Murray & Roberts says full-year earnings have surged
M&R has repositioned itself as an international provider of specialised engineering and construction services
Murray & Roberts (M&R), which has weathered SA’s construction slump thanks to its exposure to other markets and services, says full-year earnings surged by up to 78% thanks to smaller losses from business units it is exiting.
The engineering and construction group has been in the crosshairs of German firm Aton, whose bid for control of the company has dragged on for four years.

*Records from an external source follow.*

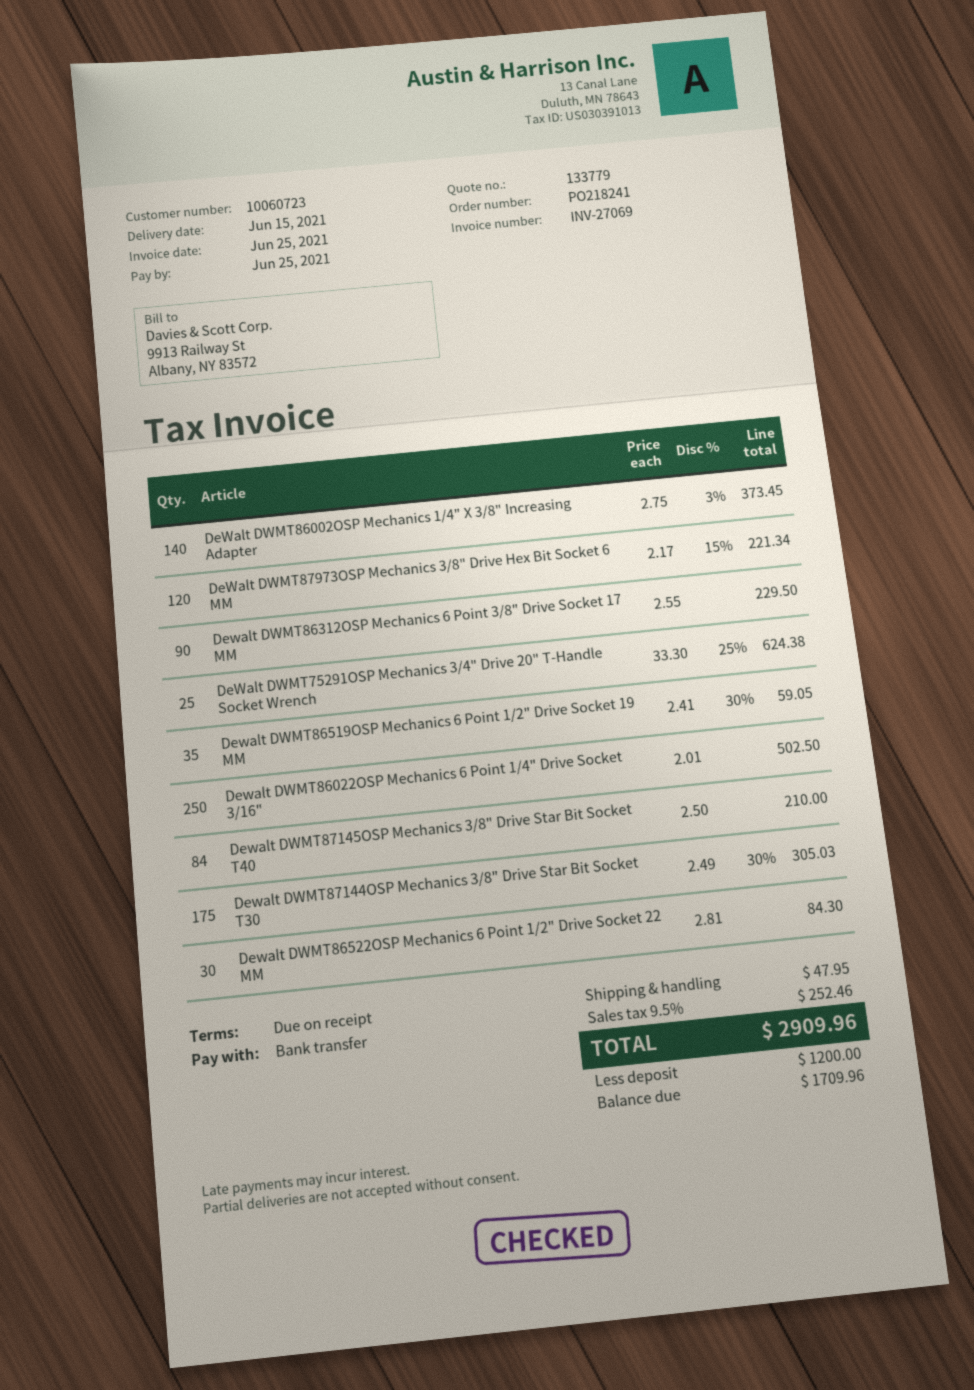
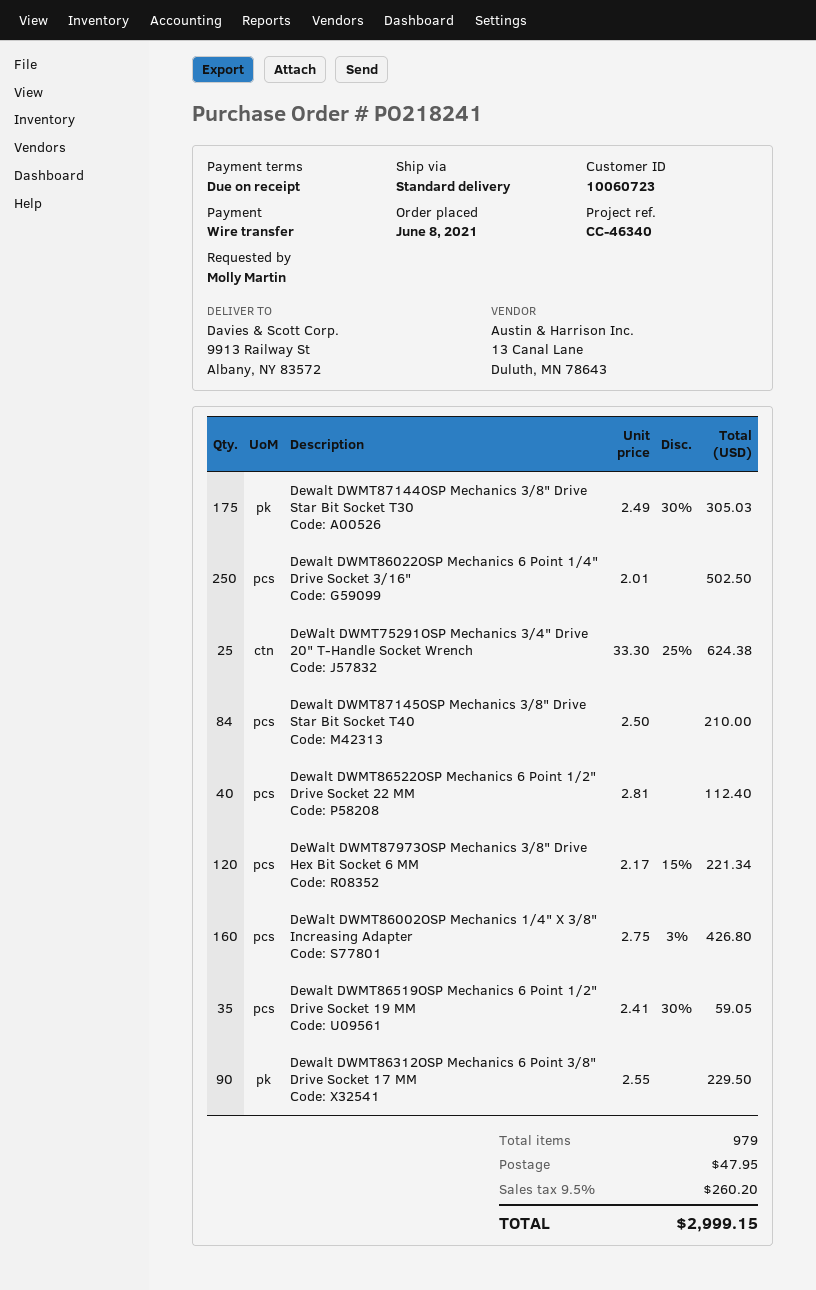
DeWalt DWMT86002OSP Mechanics 1/4" X 3/8" Increasing Adapter: 140 x 2.75 - 3% = 373.45 -> 160 x 2.75 - 3% = 426.80
Dewalt DWMT86522OSP Mechanics 6 Point 1/2" Drive Socket 22 MM: 30 x 2.81 = 84.30 -> 40 x 2.81 = 112.40
tax: 9.5% = 252.46 -> 9.5% = 260.20
total: 2909.96 -> 2999.15

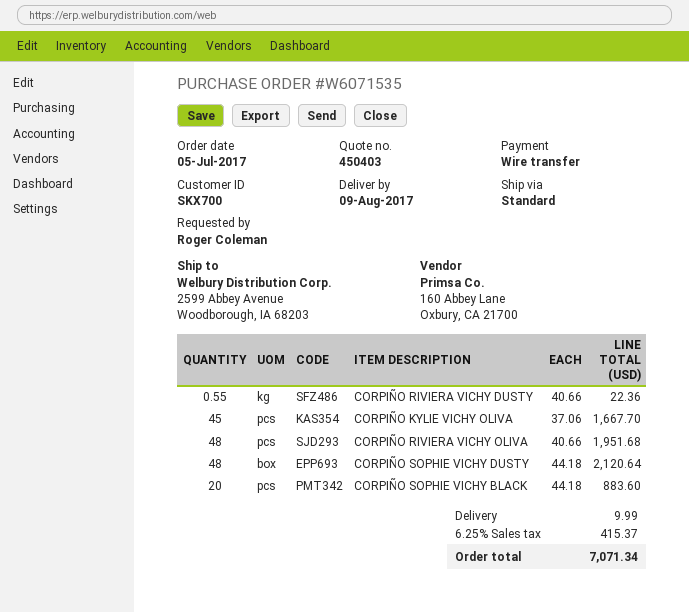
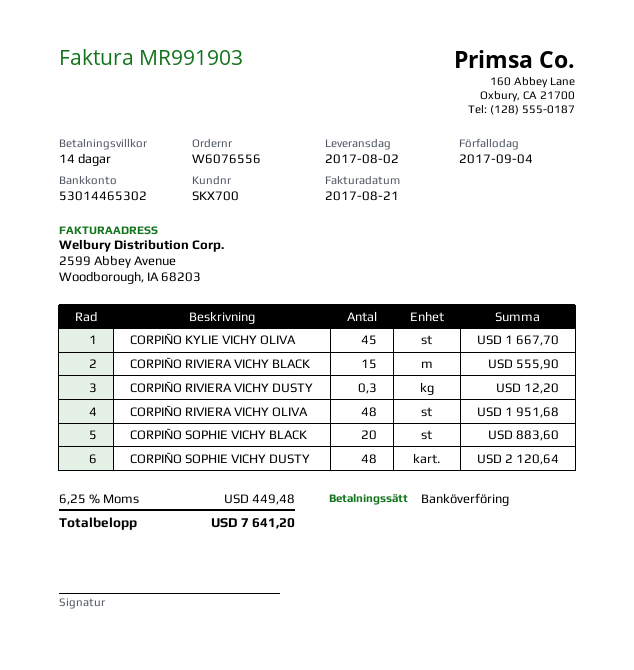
order number: W6071535 -> W6076556
delivery date: 2017-08-09 -> 2017-08-02
CORPIÑO RIVIERA VICHY DUSTY: 0.55 for 22.36 -> 0.3 for 12.20
CORPIÑO RIVIERA VICHY BLACK: none -> 15 for 555.90
shipping: 9.99 -> none
tax: 6.25% = 415.37 -> 6.25% = 449.48
total: 7071.34 -> 7641.20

The Competition Commission has opposed a takeover, and the Competition Tribunal will only hear arguments in early 2020.
M&R said on Friday that diluted headline earnings per share (HEPS) in the year to end-June rose between 61% and 78%.
The improvement was “predominantly due to a smaller loss recorded in discontinued operations”.

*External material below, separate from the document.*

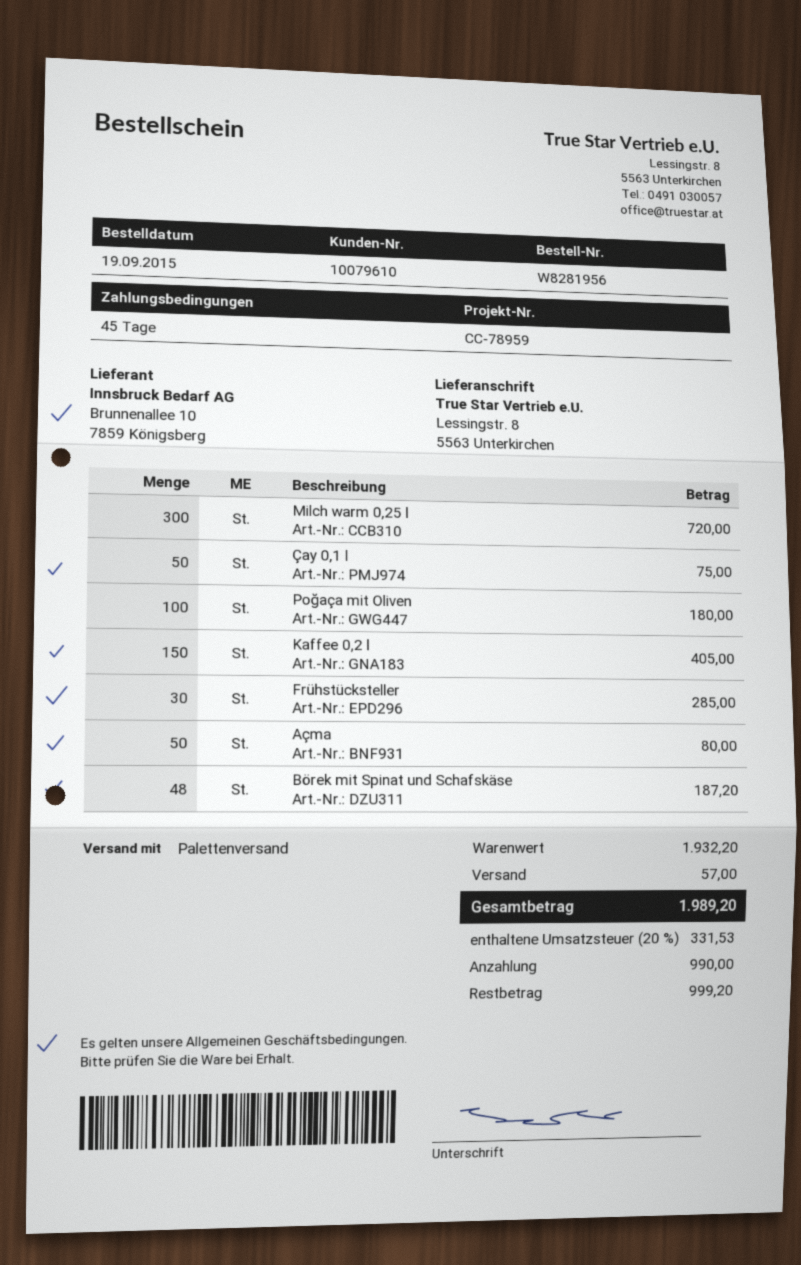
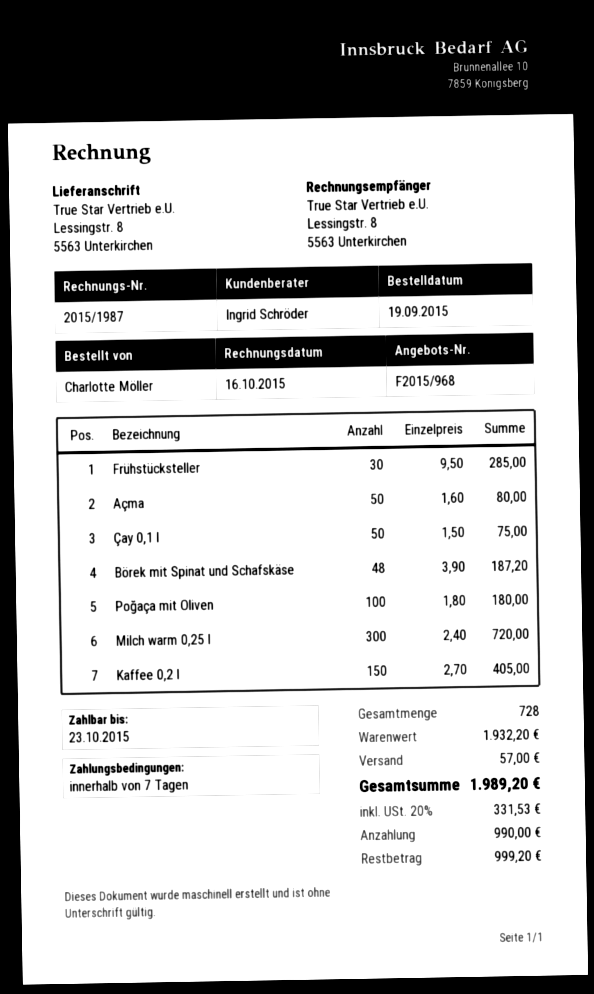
payment terms: 45 days -> 7 days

M&R has repositioned itself as an international provider of specialised engineering and construction services, focusing on the metals and minerals, oil and gas and power and water markets.
“Implementation of the new strategic future plan gathered momentum in the year, with the group’s business platforms making headway in consolidating their strategic positions, competitive advantages and growth prospects,” M&R said.

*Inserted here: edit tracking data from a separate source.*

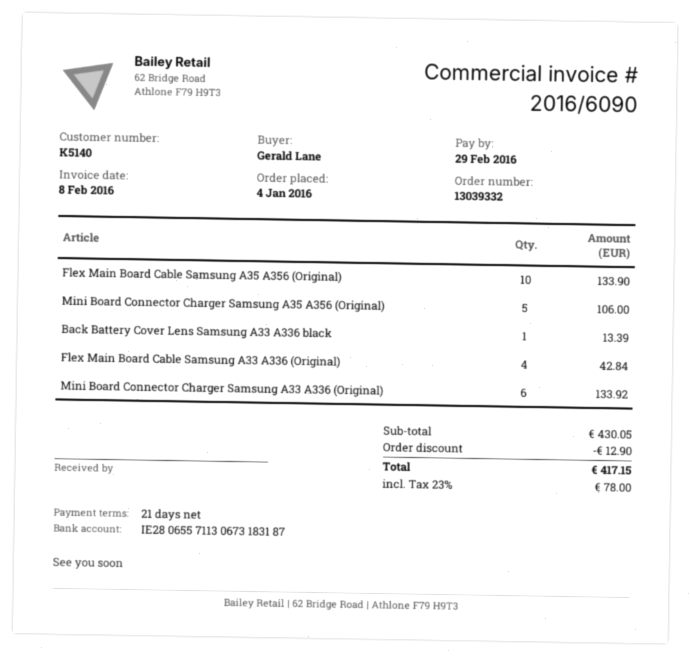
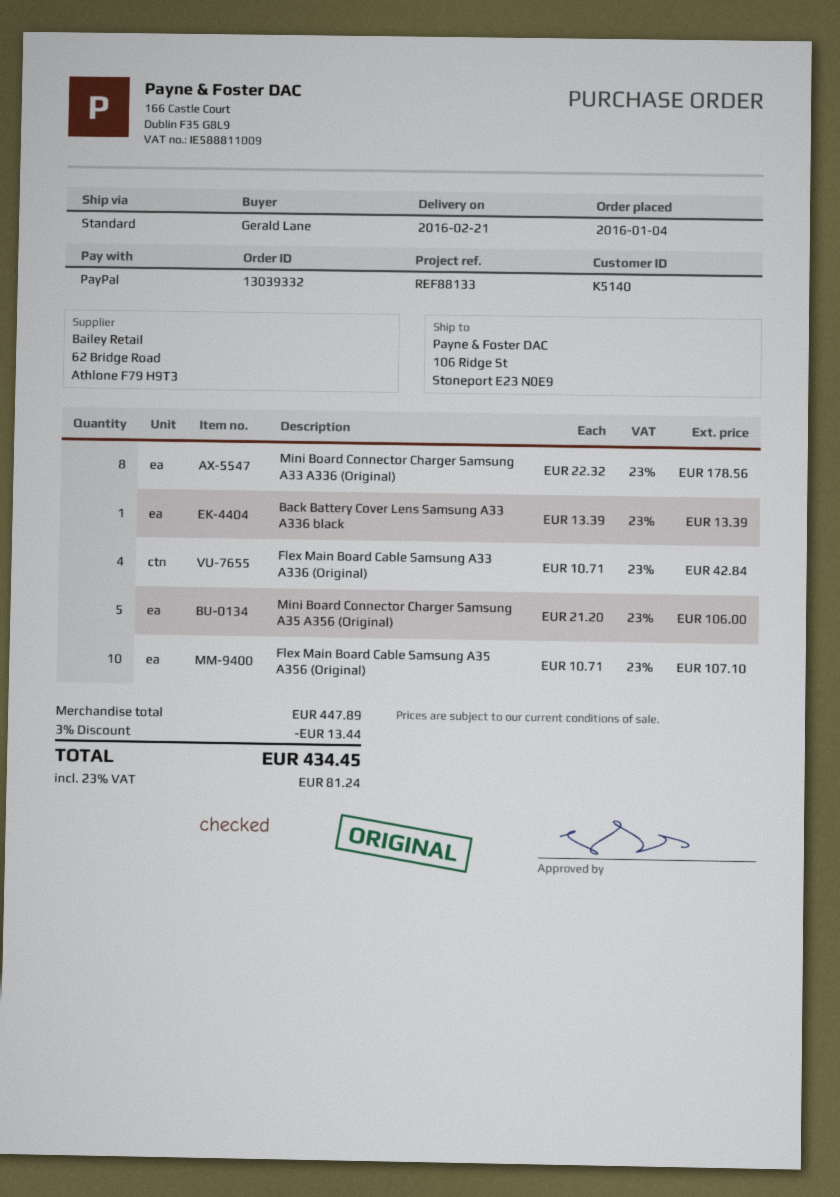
Flex Main Board Cable Samsung A35 A356 (Original): 10 for 133.90 -> 10 for 107.10
Mini Board Connector Charger Samsung A33 A336 (Original): 6 for 133.92 -> 8 for 178.56
subtotal: 430.05 -> 447.89
discount: 12.90 -> 13.44
tax: 23% = 78.00 -> 23% = 81.24
total: 417.15 -> 434.45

The group had a “strong, quality order book” of R46.8bn and “near orders” of R13.9bn at the end of June. That compares to its record order book was R55.5bn.
The healthy order book “underscores the board of director’s confidence that the group’s strategy is starting to yield the planned outcomes”.
“The prospects for an improvement in operational performance is encouraging and the group remains optimistic about the longer-term outlook for natural resources markets,” it said.
SA-focused construction firms are under severe pressure owing to a protracted downturn in the industry.
Group Five and other former industry heavyweights, including Basil Read, have been forced into business rescue.
M&R’s shares were 1.7% down at R11.30 on Friday afternoon.